Further, they will very much recreate things the’ve seen many examples of. Recreating “Mona Lisa” isn’t a problem, but recreating “Iron Man” is. Individual artists may not know how to prompt the system to recreate their work, but looking at the training sets is going to help quite a bit.

1 comments

No, the issue is that it makes outputs that compete with artists, and that is a problem if you go and make a fair use argument for appropriating copyrighted works.

If I were to secretly use an image generator, just for my own purposes, trained on public data, the plaintiffs would say it is just as illegal.

The rub is, do you know who else makes work that competes with artists? Other artists! It still kind of goes down on some vibesy stuff that I don't know if the law has a straight answer to. And for what it's worth, the Andy Warhol v. Goldsmith decision was about artists competing with other artists - this is the decision that has created an opening to challenge fair use. I just wonder why limit ourselves to the peculiarities of that case, why not open all forms of competition between artists to litigation over their influences and processes?

How the model is used isn’t relevant if creating it was already infringement. Training on works creates something of value and artists want to be able to prevent that training without compensation. There’s a long history of case law around just how much of someone’s work can be copied before it’s a problem. But here it’s literally the entire work being used so ‘how much’ is just everything.

The points you bring up are also relevant but artists don’t want to look through a billion individual images to see if that specific image happens to infringe on their work.

Edit: Wrote the response to a comment that got deleted before I posted presumably because I edited this one: IMO many commentators are getting this wrong.

“the less likely it is that the appropriation will serve as a substitute for the original work or its plausible derivatives, shrinking the market opportunities for the copyrighted work” https://www.supremecourt.gov/opinions/22pdf/21-869_87ad.pdf

The form of these models is very different, but the purpose is to create directly competing works. Each individual output may not directly infringe with a specific work, but the goal of the model very much is.

The comment brought up commentary about: https://en.wikipedia.org/wiki/Andy_Warhol_Foundation_for_the...

It's only clear that training is a violation of copyright if you have a layman's understanding of how training works. There are no images stored in image models, just vectors that represent pixel relationships. You may call this fancy compression, but the ship runs aground if you try to "compress" a small set of images with a transformer - you just will get random noisy junk on the output.

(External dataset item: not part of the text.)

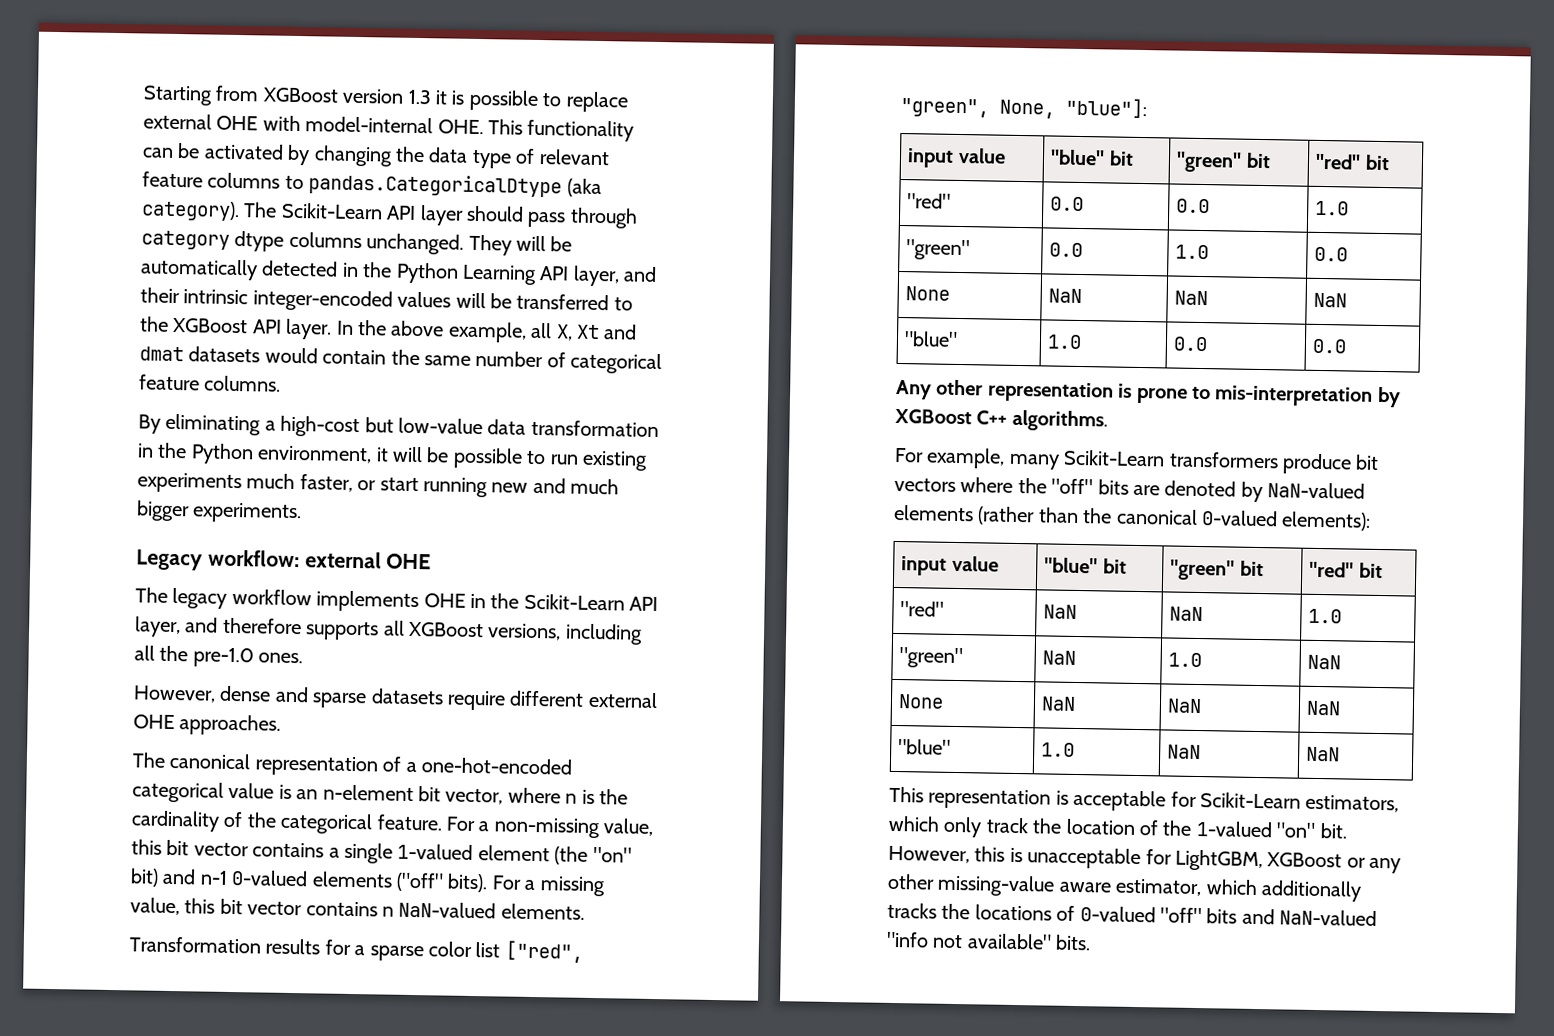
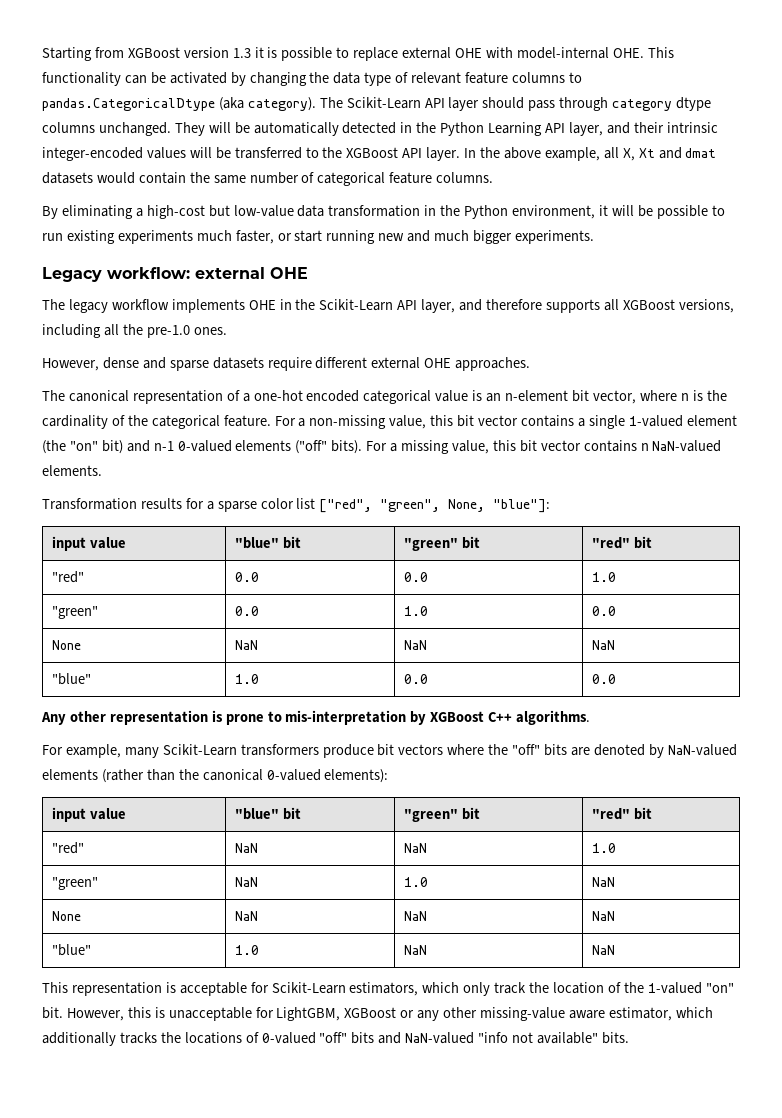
- The canonical representation of a one-hot-encoded categorical value is an n-element bit vector, where n is the cardinality of the categorical feature.
+ The canonical representation of a one-hot encoded categorical value is an n-element bit vector, where n is the cardinality of the categorical feature.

Artists have a much firmer legal ground to stand on if they go after model output, but the goal is to kill image generators, not simply censor their output.

Think of it like this: If I splatter paint on a canvas, does jackson pollock have a copyright claim? Probably not, despite my creation being a product of training on his work. But it would be fair for my creation to be checked to see if it is too similar to one of his works.

just vectors that represent pixel relationships

Ask DALL-E 2 for Mona Lisa and it will produce something clearly derived from the original work. The ability to recreate items from the training set depends on how these systems are trained, but they are clearly capable of retraining enough to be problematic.

The Harry Potter the movies aren’t the original books, derivative works don’t imply something is the same just that it’s directly derived from something else.

> If I splatter paint on a canvas, does jackson pollock have a copyright claim?

If you’re trying to copy him then actually yes he would. Being inspired by a technique is fine, but the difference is less subtle than you might think.

Copyright cares how something was created, if you end up with ‘random’ patterns that happen to look suspiciously similar to another work it’s extremely unlikely that you came to that point randomly. What’s the odds you would pick the same 12 colors as someone else and apply them in the same order? 12 factorial isn’t a small number and that’s before considering the color selection.

All what you said is why I believe artists have much firmer ground to stand on by going after output. We can have dumb AI that scans outputs for copyright violation the same way youtube scans for it.

Just because I can draw spider man from memory doesn't mean I owe Disney money or that I am 'problematic'. It means I just have to censor my outputs when doing drawings for people.

But again, artists don't want this outcome, so there is a purposeful muddying of the waters going on.

> I just have to censor my outputs when doing drawings for people.

If any output is infringing the model must itself be infringing by definition. The correct solution isn’t to censor the result the correct solution is to delete the model.